By the way, it is not. In many countries “fair” doesn’t exist. You are born into a certain class, you stay there. You’re on the wrong side of the dictator, you lose your rights.

We don’t do things that way. So when our approach to life clashes with another, we often feel shortchanged. We look at men like Chavez, the hothead Venezuelan president, and Ahmadinejad, the deviously hypocritical president of Iran, spouting their junk on our shores, and we say, “Why are we letting these people talk?” The values of a nation

It’s a fair question (there’s that word again). After all, very few of our enemies would allow President George W. Bush to enter their turf, say their leader smells like the devil’s sulfur, and expect to go home alive.

But we follow rules in this country, and one of those rules is freedom of speech. It’s the reason the United Nations can exist on our ground. And it’s the reason we have to tolerate the hate, vitriol and bald-faced lies we heard last week.

It doesn’t mean we have to like it.

If you’re like me, it sticks in your craw that a creep like Ahmadinejad can stand before the UN and suggest that everyone is entitled to “tranquility, peace and a dignified life” when we know last year he was telling a different audience that Israel “must be wiped off the map.”

Or that Chavez, one of the world’s great power-lusters, calls Bush a dictator and ends his news conference by saying to reporters: “I have a meeting with the axis of evil somewhere around here, so I have to go.”

But this is who we are. This is the test we face. If we believe principles are precious – like free speech – we are bound to live by them. Even when it hurts. An eye for an eye

This is also why we squirm so much on the detainee issue. We wring our hands over whether we can keep suspected terrorists in a cold room or blast rock music at them – yet we know if the roles were reversed, they’d just shoot us. Cut our heads off. No trials. No national media to expose them. Who do they answer to?

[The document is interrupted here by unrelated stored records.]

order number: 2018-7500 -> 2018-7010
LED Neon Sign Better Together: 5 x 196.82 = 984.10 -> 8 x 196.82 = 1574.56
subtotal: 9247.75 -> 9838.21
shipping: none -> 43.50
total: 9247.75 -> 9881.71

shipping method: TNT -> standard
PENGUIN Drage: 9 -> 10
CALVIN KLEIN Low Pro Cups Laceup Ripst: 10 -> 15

The answer is they don’t. The answer is it isn’t fair. The answer is terrorists don’t have formal governments, they don’t sign treaties. We could slit a detainee’s throat and say, “That’s for Daniel Pearl,” or we could hold Ahmadinejad in a basement and say, “That’s for the Iranian hostage crisis.”

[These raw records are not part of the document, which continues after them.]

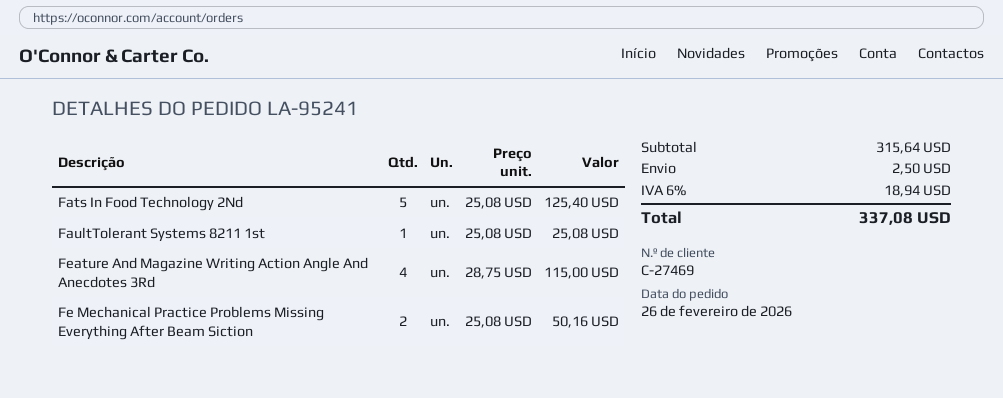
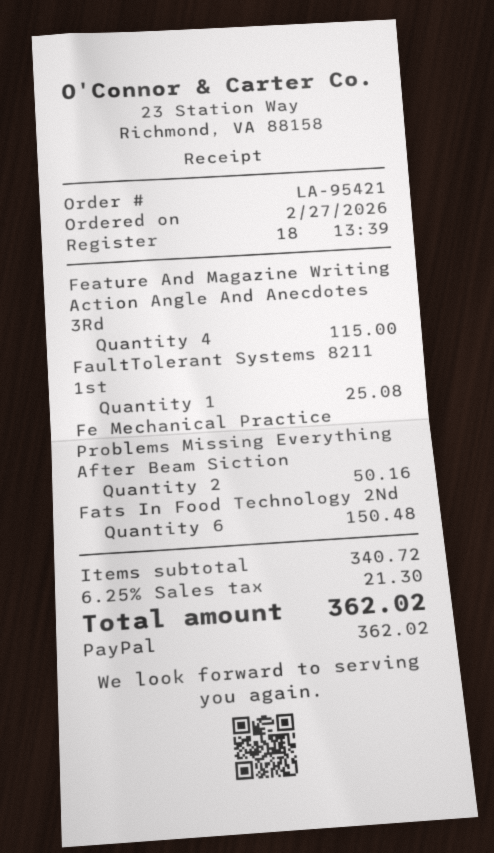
order number: LA-95241 -> LA-95421
order date: 2026-02-26 -> 2026-02-27
Fats In Food Technology 2Nd: 5 for 125.40 -> 6 for 150.48
subtotal: 315.64 -> 340.72
shipping: 2.50 -> none
tax: 6% = 18.94 -> 6.25% = 21.30
total: 337.08 -> 362.02

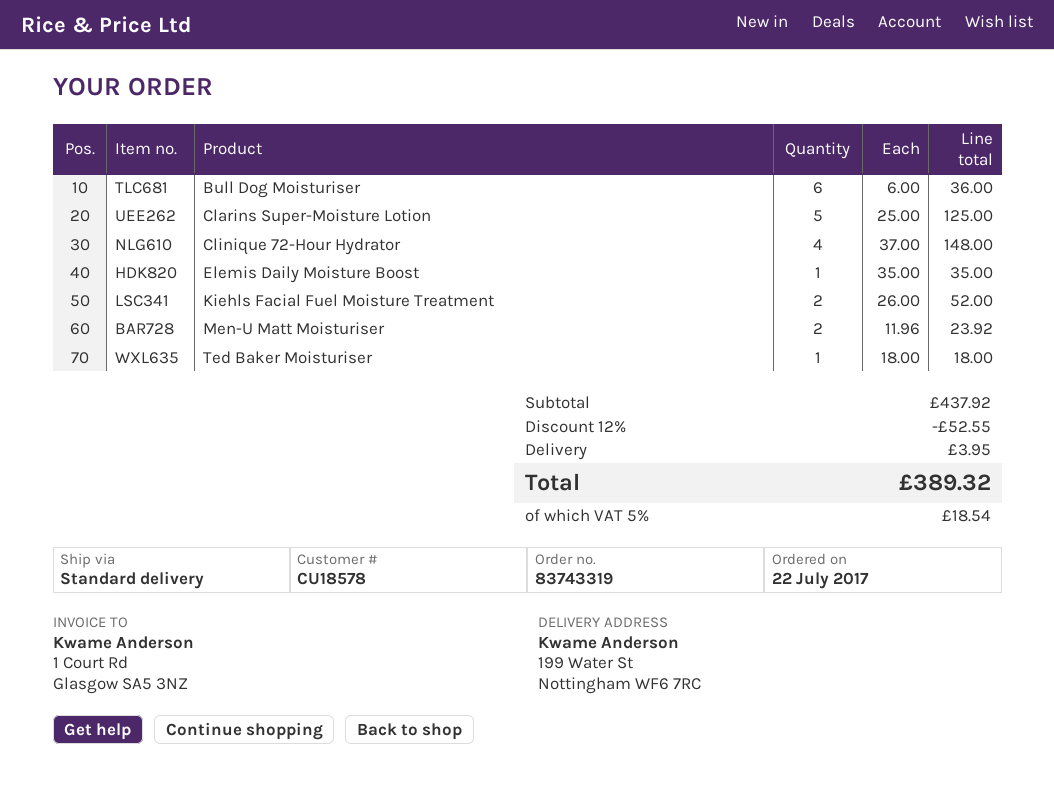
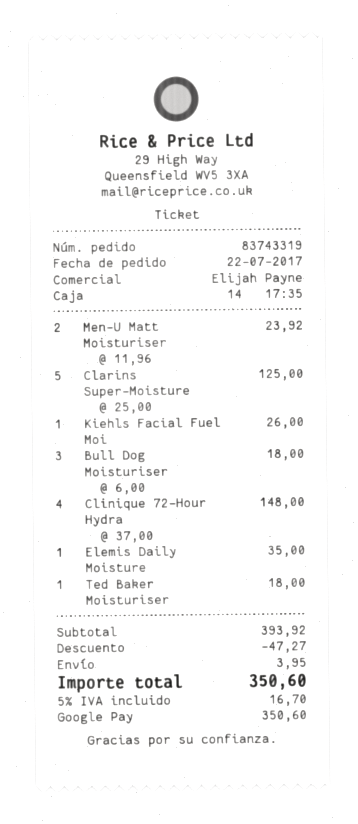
Bull Dog Moisturiser: 6 x 6.00 = 36.00 -> 3 x 6.00 = 18.00
Kiehls Facial Fuel Moisture Treatment: 2 x 26.00 = 52.00 -> 1 x 26.00 = 26.00
subtotal: 437.92 -> 393.92
discount: 52.55 -> 47.27
tax: 5% = 18.54 -> 5% = 16.70
total: 389.32 -> 350.60

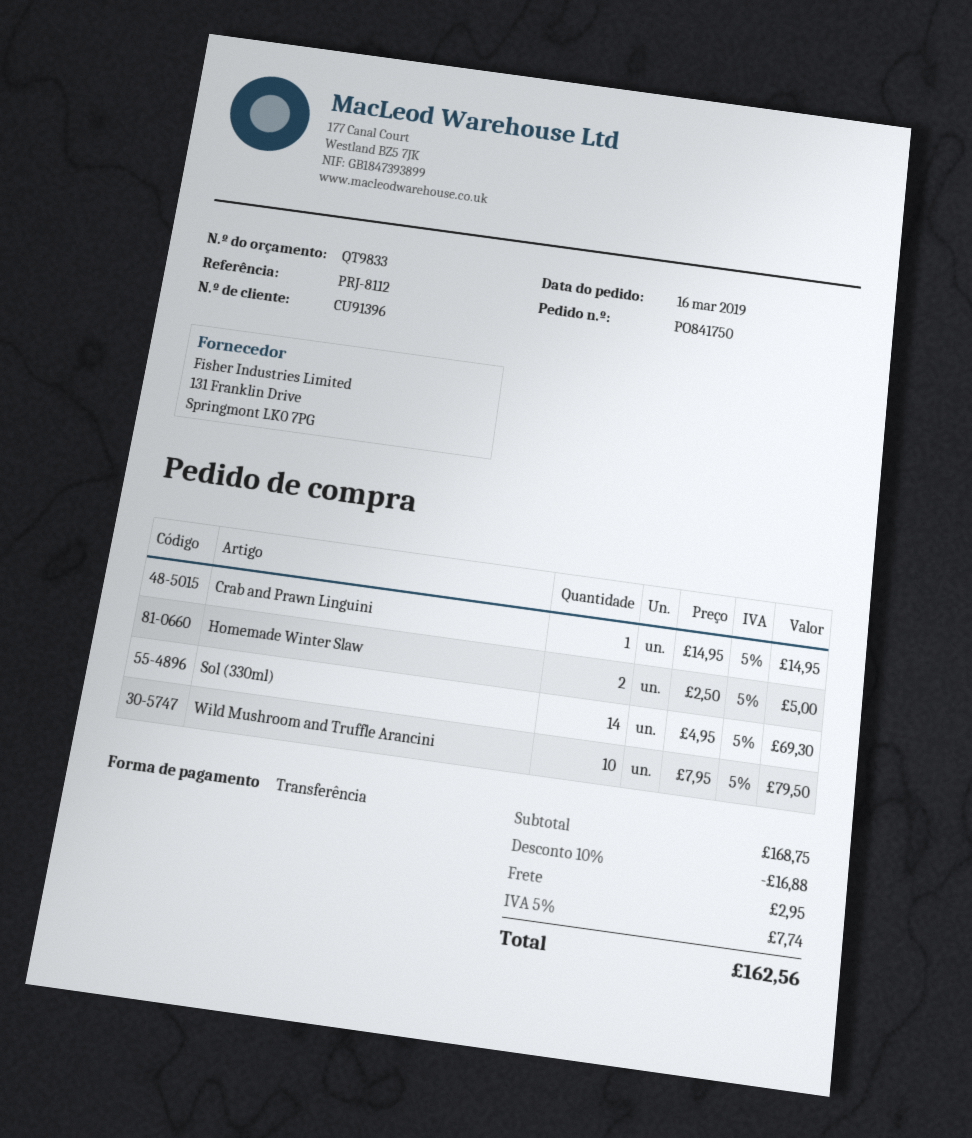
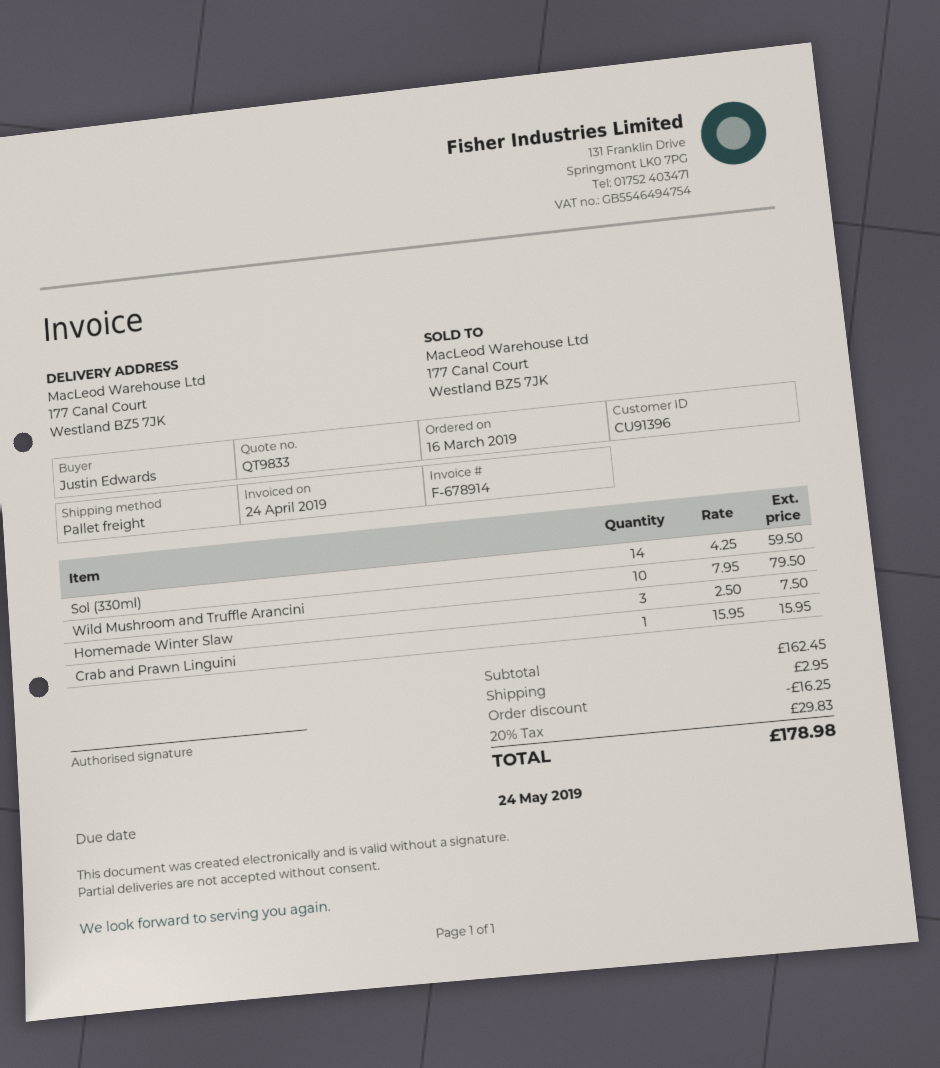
Crab and Prawn Linguini: 1 x 14.95 = 14.95 -> 1 x 15.95 = 15.95
Homemade Winter Slaw: 2 x 2.50 = 5.00 -> 3 x 2.50 = 7.50
Sol (330ml): 14 x 4.95 = 69.30 -> 14 x 4.25 = 59.50
subtotal: 168.75 -> 162.45
discount: 16.88 -> 16.25
tax: 5% = 7.74 -> 20% = 29.83
total: 162.56 -> 178.98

The fact that we don’t is what makes us special. The fact that we don’t is what sets us apart. If we shut the microphones on every disliked foreigner, if we killed first and asked questions later, we might feel better, momentarily, in this terrible fight. But we’d lose the one thing we need the most.

We’d lose the feeling that we are the good guys. And if you lose that, a battle is truly pointless.

Contact MITCH ALBOM at 313-223-4581 or malbom@freepress.com. Order tickets for the charity launch of Albom’s new novel, “For One More Day,” at 248-433-1515 or ticketmaster.com. Wednesday’s event at the Fox Theatre features Tony Bennett, Hank Azaria and Joe Dumars. Tickets are $40 and include an autographed copy of the novel. Catch “The Mitch Albom Show” 5-7 p.m. weekdays and “Monday Sports Albom” 7-8 p.m. Mondays on WJR-AM (760).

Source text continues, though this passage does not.